<<<<

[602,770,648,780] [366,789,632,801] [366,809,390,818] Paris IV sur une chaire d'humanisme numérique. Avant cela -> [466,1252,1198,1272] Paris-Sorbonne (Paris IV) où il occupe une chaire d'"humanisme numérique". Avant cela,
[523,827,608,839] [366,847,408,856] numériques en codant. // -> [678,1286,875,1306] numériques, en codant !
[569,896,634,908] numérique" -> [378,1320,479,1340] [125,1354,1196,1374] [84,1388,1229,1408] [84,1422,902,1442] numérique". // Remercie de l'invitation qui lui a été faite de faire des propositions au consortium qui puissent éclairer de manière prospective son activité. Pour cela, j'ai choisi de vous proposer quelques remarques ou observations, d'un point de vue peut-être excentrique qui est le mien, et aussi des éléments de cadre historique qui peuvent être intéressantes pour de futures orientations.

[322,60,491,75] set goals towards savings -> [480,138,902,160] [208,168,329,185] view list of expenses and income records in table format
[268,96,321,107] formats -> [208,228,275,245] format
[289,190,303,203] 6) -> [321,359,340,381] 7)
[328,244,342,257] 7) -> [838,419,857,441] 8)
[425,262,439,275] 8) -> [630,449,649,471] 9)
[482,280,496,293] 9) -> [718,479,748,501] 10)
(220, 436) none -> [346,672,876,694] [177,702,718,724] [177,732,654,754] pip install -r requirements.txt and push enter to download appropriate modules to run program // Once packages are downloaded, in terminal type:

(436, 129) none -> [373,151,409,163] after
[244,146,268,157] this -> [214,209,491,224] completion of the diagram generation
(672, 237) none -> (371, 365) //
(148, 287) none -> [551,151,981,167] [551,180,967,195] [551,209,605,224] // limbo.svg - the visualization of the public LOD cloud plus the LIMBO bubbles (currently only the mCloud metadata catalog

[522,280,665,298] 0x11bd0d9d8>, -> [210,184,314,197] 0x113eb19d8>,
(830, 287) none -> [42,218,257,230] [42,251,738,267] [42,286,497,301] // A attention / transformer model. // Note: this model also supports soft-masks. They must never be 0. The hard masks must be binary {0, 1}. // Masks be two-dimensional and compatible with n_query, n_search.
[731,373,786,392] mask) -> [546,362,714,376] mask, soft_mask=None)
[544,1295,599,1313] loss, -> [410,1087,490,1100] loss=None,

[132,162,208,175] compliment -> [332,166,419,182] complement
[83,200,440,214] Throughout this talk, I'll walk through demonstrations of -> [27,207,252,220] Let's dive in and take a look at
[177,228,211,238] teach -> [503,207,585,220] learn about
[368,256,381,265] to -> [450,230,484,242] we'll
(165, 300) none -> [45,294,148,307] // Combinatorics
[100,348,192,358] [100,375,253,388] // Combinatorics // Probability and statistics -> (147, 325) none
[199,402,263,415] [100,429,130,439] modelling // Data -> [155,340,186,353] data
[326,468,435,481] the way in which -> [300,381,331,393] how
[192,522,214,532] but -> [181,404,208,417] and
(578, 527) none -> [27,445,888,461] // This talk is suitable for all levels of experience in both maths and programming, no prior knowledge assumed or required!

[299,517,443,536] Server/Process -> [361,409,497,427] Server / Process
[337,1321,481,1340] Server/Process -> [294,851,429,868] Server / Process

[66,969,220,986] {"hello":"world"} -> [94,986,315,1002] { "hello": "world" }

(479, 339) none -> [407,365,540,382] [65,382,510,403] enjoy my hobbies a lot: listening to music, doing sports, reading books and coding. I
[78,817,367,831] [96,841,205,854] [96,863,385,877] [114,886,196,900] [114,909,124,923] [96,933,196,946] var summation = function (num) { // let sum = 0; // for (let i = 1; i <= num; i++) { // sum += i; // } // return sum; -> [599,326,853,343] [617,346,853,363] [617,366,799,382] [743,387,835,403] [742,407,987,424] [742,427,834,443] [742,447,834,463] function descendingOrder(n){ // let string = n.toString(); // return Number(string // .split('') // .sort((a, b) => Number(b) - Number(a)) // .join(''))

>>>>

→ **Instructions for the task**: Above are the entries. Copy exactly the part that opens with the line containing "[731,373,786,392] mask) ->" and closes with the line containing "(479, 339) none", and no more.

→ **Solution for this exercise**:
[731,373,786,392] mask) -> [546,362,714,376] mask, soft_mask=None)
[544,1295,599,1313] loss, -> [410,1087,490,1100] loss=None,

[132,162,208,175] compliment -> [332,166,419,182] complement
[83,200,440,214] Throughout this talk, I'll walk through demonstrations of -> [27,207,252,220] Let's dive in and take a look at
[177,228,211,238] teach -> [503,207,585,220] learn about
[368,256,381,265] to -> [450,230,484,242] we'll
(165, 300) none -> [45,294,148,307] // Combinatorics
[100,348,192,358] [100,375,253,388] // Combinatorics // Probability and statistics -> (147, 325) none
[199,402,263,415] [100,429,130,439] modelling // Data -> [155,340,186,353] data
[326,468,435,481] the way in which -> [300,381,331,393] how
[192,522,214,532] but -> [181,404,208,417] and
(578, 527) none -> [27,445,888,461] // This talk is suitable for all levels of experience in both maths and programming, no prior knowledge assumed or required!

[299,517,443,536] Server/Process -> [361,409,497,427] Server / Process
[337,1321,481,1340] Server/Process -> [294,851,429,868] Server / Process

[66,969,220,986] {"hello":"world"} -> [94,986,315,1002] { "hello": "world" }

(479, 339) none -> [407,365,540,382] [65,382,510,403] enjoy my hobbies a lot: listening to music, doing sports, reading books and coding. I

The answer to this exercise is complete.